What is being asked: Return the lines below exactly, starting with the line that contains "left:14px; bottom:0; width:100%; text-align:center;" and stopping after the last line.

Web page edit records:
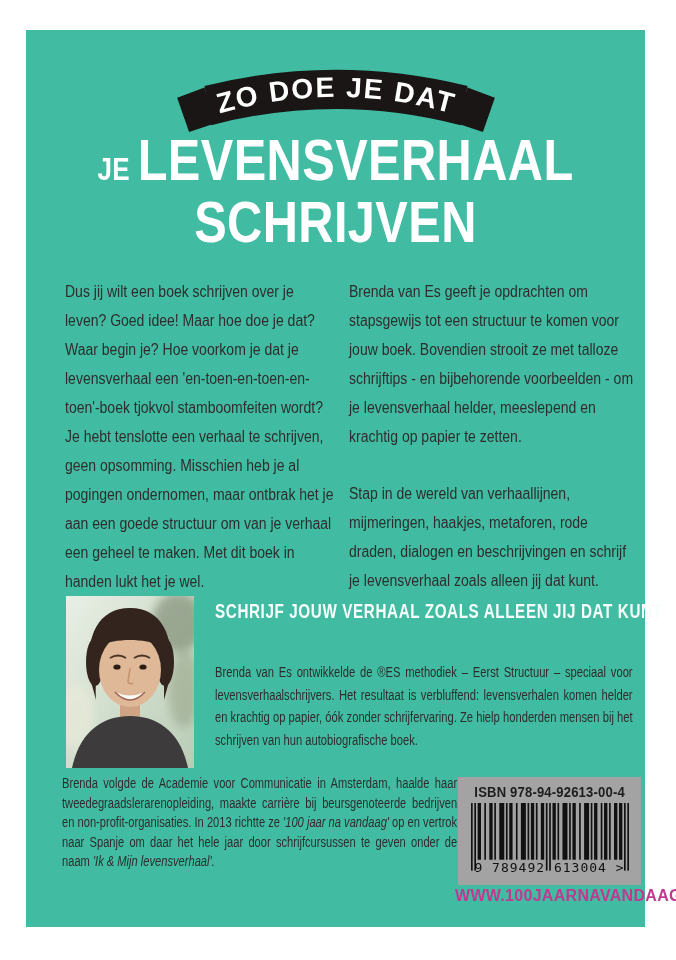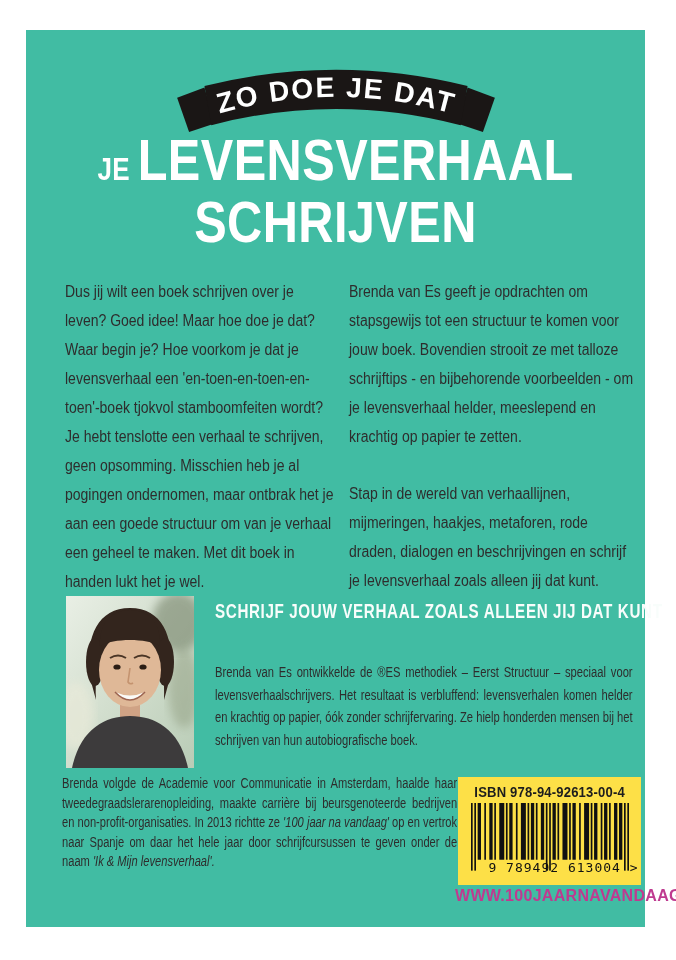--- a/index.html
+++ b/index.html
@@ -59,7 +59,7 @@
   }
   .isbn-box {
     position:absolute; left:432px; top:747px; width:183px; height:108px;
-    background:#fde047; display:flex; flex-direction:column; align-items:center;
+    background:#a3a3a3; display:flex; flex-direction:column; align-items:center;
   }
   .isbn-label {
     margin-top:7px; color:#1d1d1d; font-size:14.5px; font-weight:bold;

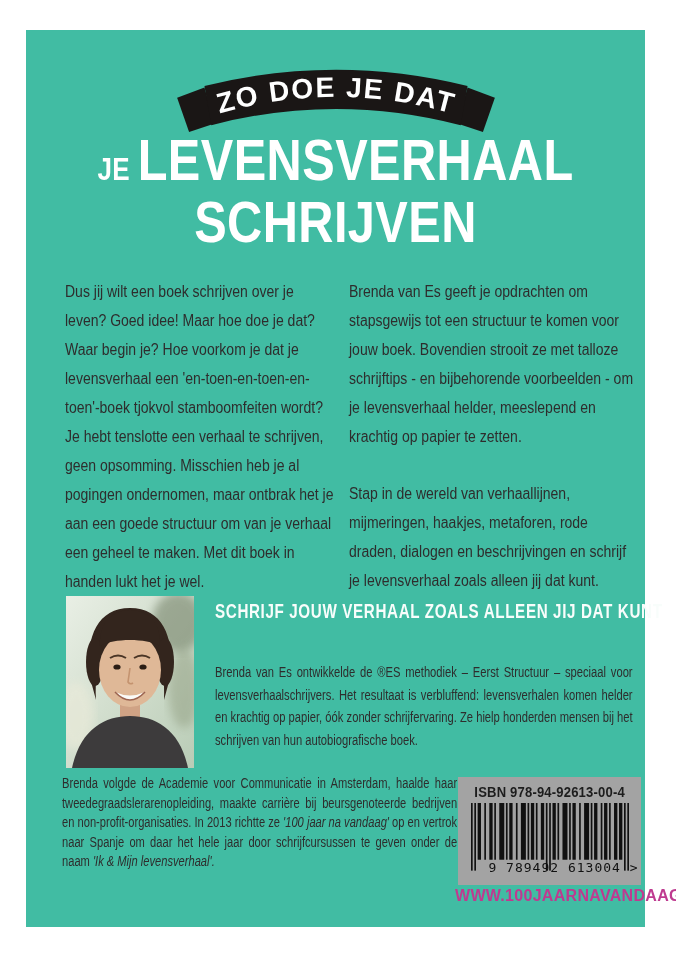--- a/index.html
+++ b/index.html
@@ -68,7 +68,7 @@
   .barcode { position:relative; margin-top:3px; width:158px; height:72px; }
   .barcode svg { width:100%; height:100%; display:block; }
   .barcode-digits {
-    position:absolute; left:14px; bottom:0; width:100%; text-align:center;
+    position:absolute; left:0; bottom:0; width:100%; text-align:center;
     font-family:"DejaVu Sans Mono", monospace; font-size:13px; color:#111111;
     letter-spacing:1px;
   }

Task output:
-    position:absolute; left:14px; bottom:0; width:100%; text-align:center;
+    position:absolute; left:0; bottom:0; width:100%; text-align:center;
     font-family:"DejaVu Sans Mono", monospace; font-size:13px; color:#111111;
     letter-spacing:1px;
   }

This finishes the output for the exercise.